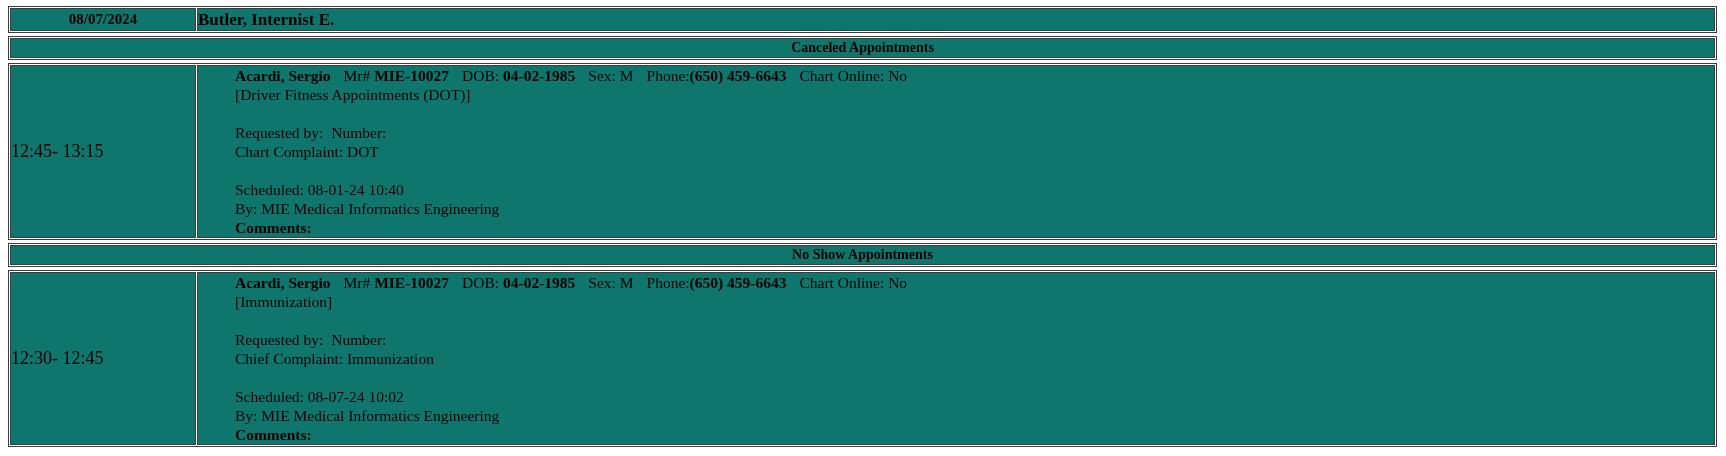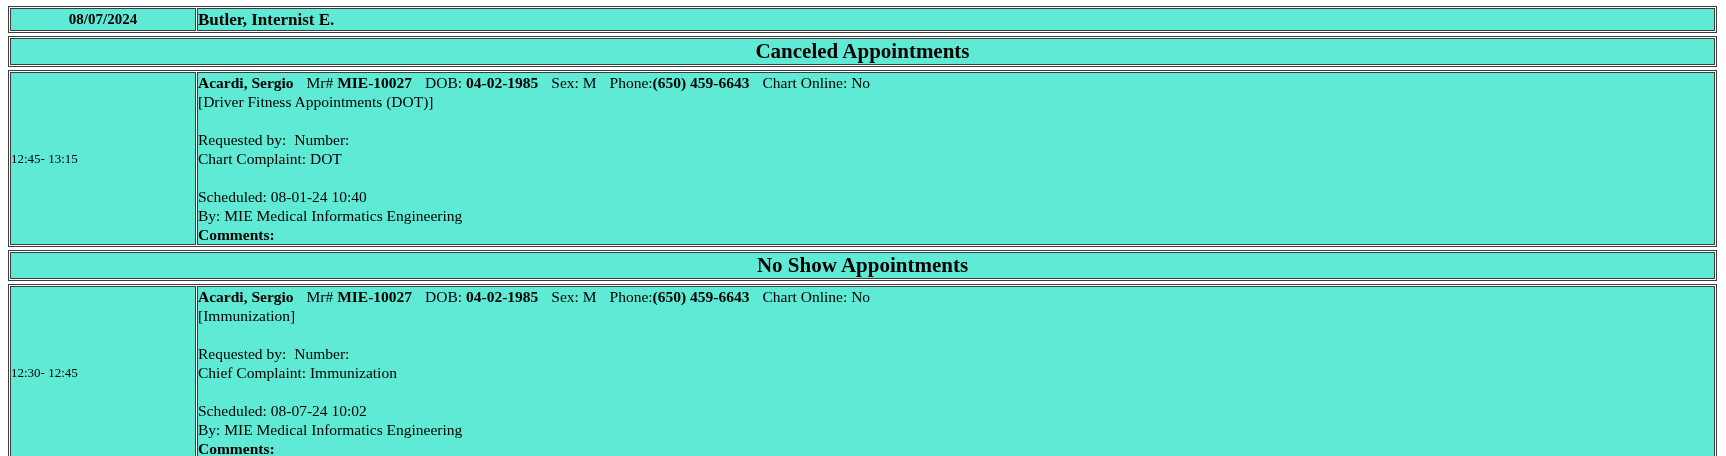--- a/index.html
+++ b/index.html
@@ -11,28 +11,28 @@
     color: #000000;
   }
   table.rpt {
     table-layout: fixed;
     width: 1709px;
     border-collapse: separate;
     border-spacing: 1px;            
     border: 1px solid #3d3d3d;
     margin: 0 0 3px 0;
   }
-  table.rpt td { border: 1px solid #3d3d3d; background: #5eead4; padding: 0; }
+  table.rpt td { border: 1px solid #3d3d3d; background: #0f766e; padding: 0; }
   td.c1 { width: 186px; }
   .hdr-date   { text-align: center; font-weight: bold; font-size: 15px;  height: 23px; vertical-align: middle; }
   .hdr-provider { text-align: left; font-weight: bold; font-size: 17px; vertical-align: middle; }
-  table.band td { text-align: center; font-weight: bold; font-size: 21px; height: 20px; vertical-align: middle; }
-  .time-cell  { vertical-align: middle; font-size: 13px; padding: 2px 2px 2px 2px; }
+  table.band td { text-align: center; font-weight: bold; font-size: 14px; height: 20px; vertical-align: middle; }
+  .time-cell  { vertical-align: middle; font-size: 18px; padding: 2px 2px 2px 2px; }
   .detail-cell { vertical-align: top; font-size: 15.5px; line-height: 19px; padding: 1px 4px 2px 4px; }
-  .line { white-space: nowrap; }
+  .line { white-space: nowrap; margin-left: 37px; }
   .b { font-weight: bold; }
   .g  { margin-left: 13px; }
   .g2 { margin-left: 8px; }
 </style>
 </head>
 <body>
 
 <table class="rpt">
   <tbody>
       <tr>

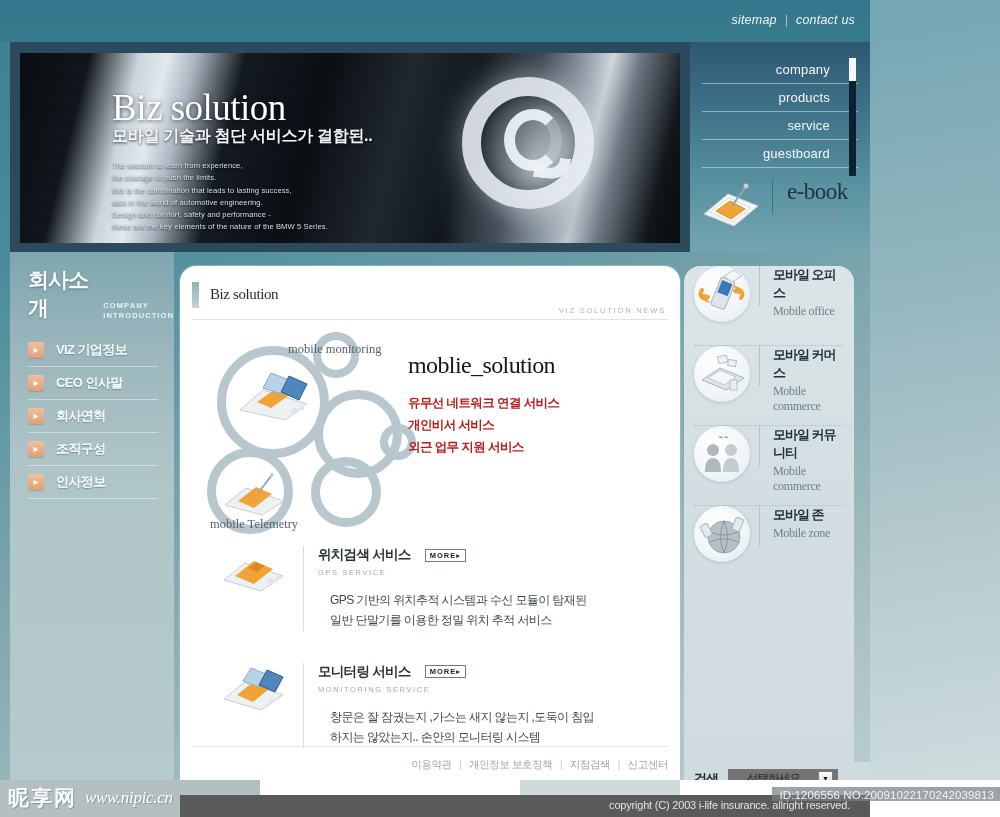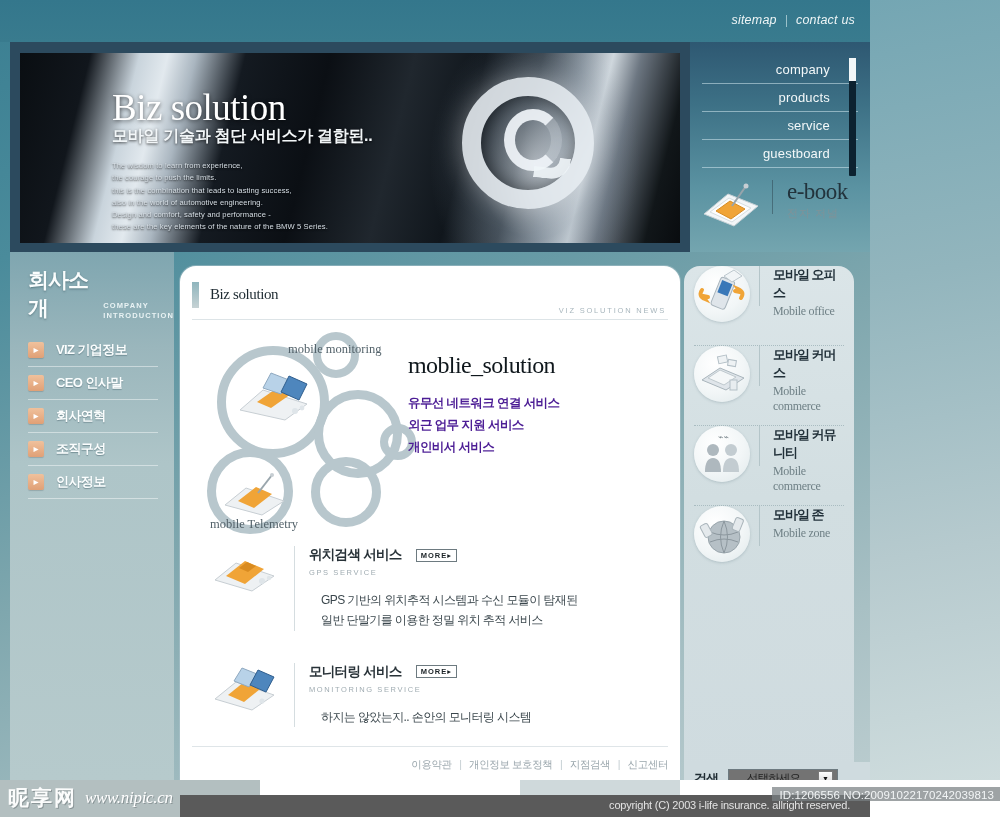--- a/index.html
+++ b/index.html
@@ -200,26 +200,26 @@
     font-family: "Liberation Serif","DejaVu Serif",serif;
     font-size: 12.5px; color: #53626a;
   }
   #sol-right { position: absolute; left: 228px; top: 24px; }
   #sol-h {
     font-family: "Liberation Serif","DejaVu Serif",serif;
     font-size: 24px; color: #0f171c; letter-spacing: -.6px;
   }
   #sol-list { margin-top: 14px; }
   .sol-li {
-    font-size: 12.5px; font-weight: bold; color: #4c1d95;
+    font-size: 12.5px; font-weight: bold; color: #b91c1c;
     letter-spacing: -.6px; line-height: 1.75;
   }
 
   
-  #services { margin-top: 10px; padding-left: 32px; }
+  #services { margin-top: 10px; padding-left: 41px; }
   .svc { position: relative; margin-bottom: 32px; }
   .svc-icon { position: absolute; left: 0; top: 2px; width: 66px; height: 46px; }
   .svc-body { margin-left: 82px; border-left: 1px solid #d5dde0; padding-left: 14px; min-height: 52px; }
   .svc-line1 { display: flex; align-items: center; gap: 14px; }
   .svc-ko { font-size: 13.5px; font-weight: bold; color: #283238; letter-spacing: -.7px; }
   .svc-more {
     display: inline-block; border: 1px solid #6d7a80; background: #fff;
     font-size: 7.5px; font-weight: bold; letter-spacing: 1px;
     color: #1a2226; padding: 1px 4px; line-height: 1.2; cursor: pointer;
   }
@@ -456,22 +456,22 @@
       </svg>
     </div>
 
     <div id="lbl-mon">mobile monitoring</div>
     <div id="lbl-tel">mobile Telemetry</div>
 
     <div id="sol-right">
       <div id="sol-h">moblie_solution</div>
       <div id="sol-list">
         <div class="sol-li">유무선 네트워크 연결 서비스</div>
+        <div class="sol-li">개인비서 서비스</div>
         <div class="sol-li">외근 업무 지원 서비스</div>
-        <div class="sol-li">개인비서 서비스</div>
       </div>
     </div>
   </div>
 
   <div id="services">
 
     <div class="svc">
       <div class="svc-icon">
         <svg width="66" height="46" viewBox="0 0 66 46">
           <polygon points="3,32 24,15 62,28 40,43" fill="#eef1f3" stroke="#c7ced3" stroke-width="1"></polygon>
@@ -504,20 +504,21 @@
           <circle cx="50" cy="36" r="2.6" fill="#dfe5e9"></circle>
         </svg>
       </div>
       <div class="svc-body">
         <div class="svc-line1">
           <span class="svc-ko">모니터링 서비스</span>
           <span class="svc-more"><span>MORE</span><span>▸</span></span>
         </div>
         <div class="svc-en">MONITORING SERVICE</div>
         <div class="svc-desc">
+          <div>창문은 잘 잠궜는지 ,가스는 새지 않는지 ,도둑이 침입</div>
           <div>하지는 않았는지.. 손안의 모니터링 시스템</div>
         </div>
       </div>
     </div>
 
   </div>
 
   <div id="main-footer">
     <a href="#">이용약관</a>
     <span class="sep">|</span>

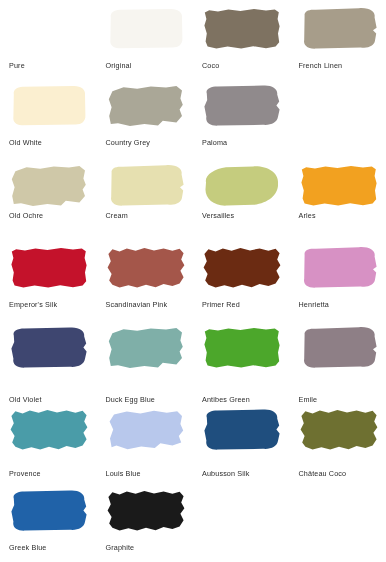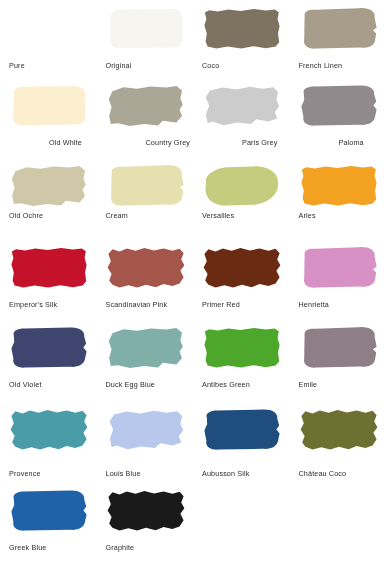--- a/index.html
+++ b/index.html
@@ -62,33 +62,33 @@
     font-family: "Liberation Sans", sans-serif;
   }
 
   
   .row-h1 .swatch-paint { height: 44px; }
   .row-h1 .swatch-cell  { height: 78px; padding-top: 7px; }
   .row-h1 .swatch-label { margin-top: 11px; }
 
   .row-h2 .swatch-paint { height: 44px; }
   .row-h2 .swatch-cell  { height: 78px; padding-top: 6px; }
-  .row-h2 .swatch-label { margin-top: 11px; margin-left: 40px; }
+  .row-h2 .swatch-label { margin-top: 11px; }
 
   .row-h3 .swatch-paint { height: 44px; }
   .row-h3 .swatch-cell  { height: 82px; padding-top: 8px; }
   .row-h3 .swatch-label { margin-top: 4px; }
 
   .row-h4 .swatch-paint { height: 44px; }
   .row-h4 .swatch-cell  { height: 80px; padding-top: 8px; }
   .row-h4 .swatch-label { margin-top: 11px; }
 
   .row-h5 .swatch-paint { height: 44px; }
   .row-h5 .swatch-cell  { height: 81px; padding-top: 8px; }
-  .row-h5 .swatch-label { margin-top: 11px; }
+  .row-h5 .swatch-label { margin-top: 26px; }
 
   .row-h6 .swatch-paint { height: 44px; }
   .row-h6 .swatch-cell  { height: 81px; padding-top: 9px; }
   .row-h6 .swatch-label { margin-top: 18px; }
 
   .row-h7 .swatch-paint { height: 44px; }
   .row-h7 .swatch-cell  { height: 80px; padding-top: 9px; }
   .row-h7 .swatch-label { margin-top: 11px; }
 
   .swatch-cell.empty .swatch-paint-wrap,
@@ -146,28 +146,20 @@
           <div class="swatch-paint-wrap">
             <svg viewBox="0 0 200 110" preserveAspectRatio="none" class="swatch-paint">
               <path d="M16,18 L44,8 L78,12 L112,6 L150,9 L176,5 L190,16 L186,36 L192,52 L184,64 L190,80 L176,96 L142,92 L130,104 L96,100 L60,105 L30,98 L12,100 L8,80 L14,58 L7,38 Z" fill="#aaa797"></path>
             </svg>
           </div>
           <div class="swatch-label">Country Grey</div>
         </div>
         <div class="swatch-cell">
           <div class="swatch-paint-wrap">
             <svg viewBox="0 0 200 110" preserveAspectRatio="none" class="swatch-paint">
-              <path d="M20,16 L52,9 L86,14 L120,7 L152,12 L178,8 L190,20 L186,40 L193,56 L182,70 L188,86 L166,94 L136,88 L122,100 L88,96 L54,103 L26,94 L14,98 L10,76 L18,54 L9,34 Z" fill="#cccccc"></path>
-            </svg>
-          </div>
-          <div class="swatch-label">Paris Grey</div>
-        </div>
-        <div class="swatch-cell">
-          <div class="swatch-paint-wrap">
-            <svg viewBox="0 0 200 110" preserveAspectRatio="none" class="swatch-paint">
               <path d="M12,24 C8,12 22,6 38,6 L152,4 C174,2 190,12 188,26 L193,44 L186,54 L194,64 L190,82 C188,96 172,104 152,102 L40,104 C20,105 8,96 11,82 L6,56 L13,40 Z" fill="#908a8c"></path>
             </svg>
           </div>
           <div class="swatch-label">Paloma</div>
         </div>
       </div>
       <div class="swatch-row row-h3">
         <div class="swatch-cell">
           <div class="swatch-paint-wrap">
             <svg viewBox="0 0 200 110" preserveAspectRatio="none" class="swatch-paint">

________________________

**WHAT IS NEEDED**: The answer must be every line of the listing that holds the word "time".

**RESPONSE**:
-  .time-cell  { vertical-align: middle; font-size: 13px; padding: 2px 2px 2px 2px; }
+  .time-cell  { vertical-align: middle; font-size: 18px; padding: 2px 2px 2px 2px; }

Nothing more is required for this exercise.